Reconfiguración de la variedad de baja dimensión

Cuando se abordan tareas que requieren gran concentración, como el sudoku o los cuadrados latinos, los patrones de actividad cerebral cambian.

Los autores del artículo llevaron a cabo el experimento con la hipótesis de que al intentar resolver las versiones más difíciles de los cuadrados latinos, habría una reconfiguración de la variedad de baja dimensión.

Y en efecto, las tareas más difíciles mostraron patrones de activación cerebral a los mostrados en las tareas más sencillas, y había una relación directamente proporcional entre ellos: mientras más complicada era la tarea, más cambiaban dichos patrones.

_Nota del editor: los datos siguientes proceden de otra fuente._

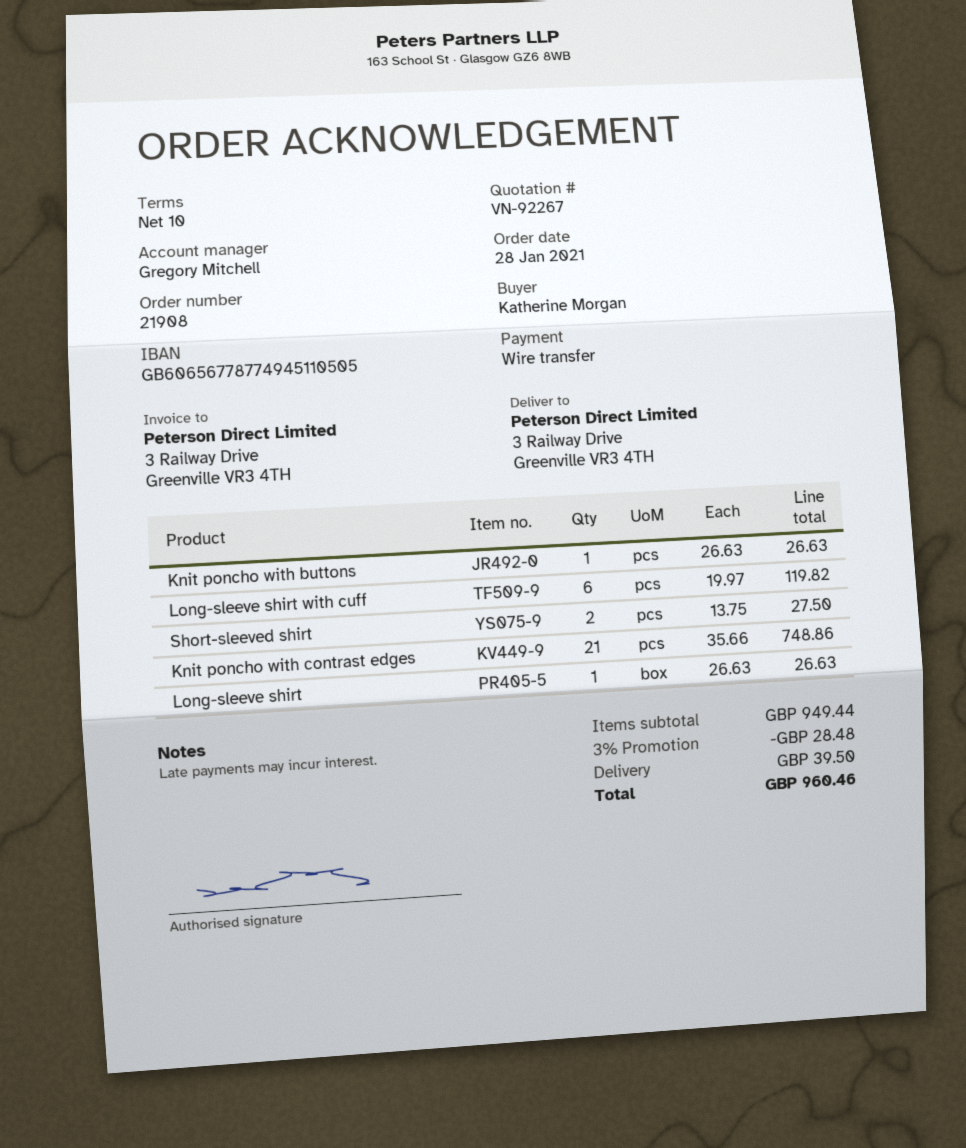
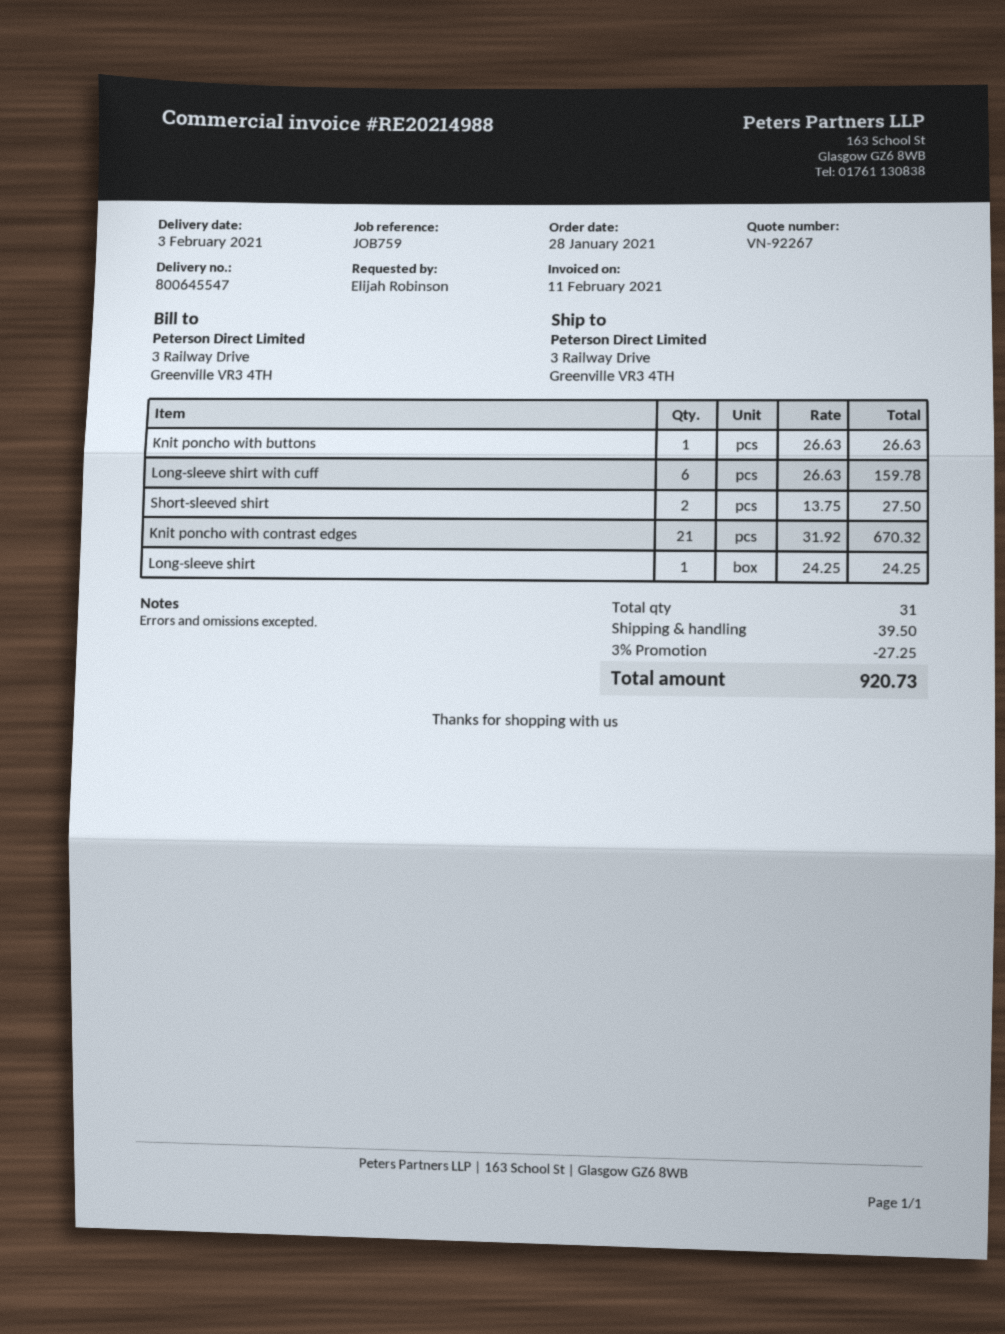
ordered by: Katherine Morgan -> Elijah Robinson
Long-sleeve shirt with cuff: 6 x 19.97 = 119.82 -> 6 x 26.63 = 159.78
Knit poncho with contrast edges: 21 x 35.66 = 748.86 -> 21 x 31.92 = 670.32
Long-sleeve shirt: 1 x 26.63 = 26.63 -> 1 x 24.25 = 24.25
discount: 3% = 28.48 -> 3% = 27.25
total: 960.46 -> 920.73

Volviendo al ejemplo de las carreteras principales, las tareas difíciles pueden requerir que parte de la actividad cerebral se salga de estas y las lleve a calles secundarias o atajo que ayuden a evitar la congestión del tráfico en las primeras.

El cambio de los patrones y la probabilidad de cometer un error

Los investigadores también encontraron un vínculo entre la modificación de los patrones de activación cerebral y la mayor probabilidad de cometer un error cuando estuvieron resolviendo con los cuadrados latinos más complejos.

El ejemplo del tráfico es genial para explicarlo. Y es que cuando el tráfico está muy pesado en las carreteras principales (cuando abordamos tareas difíciles), podemos tomar una vía alterna para evadirlo y lograr nuestro objetivo, pero en el proceso también es probable que tomemos el camino equivocado (cometer un error en la tarea).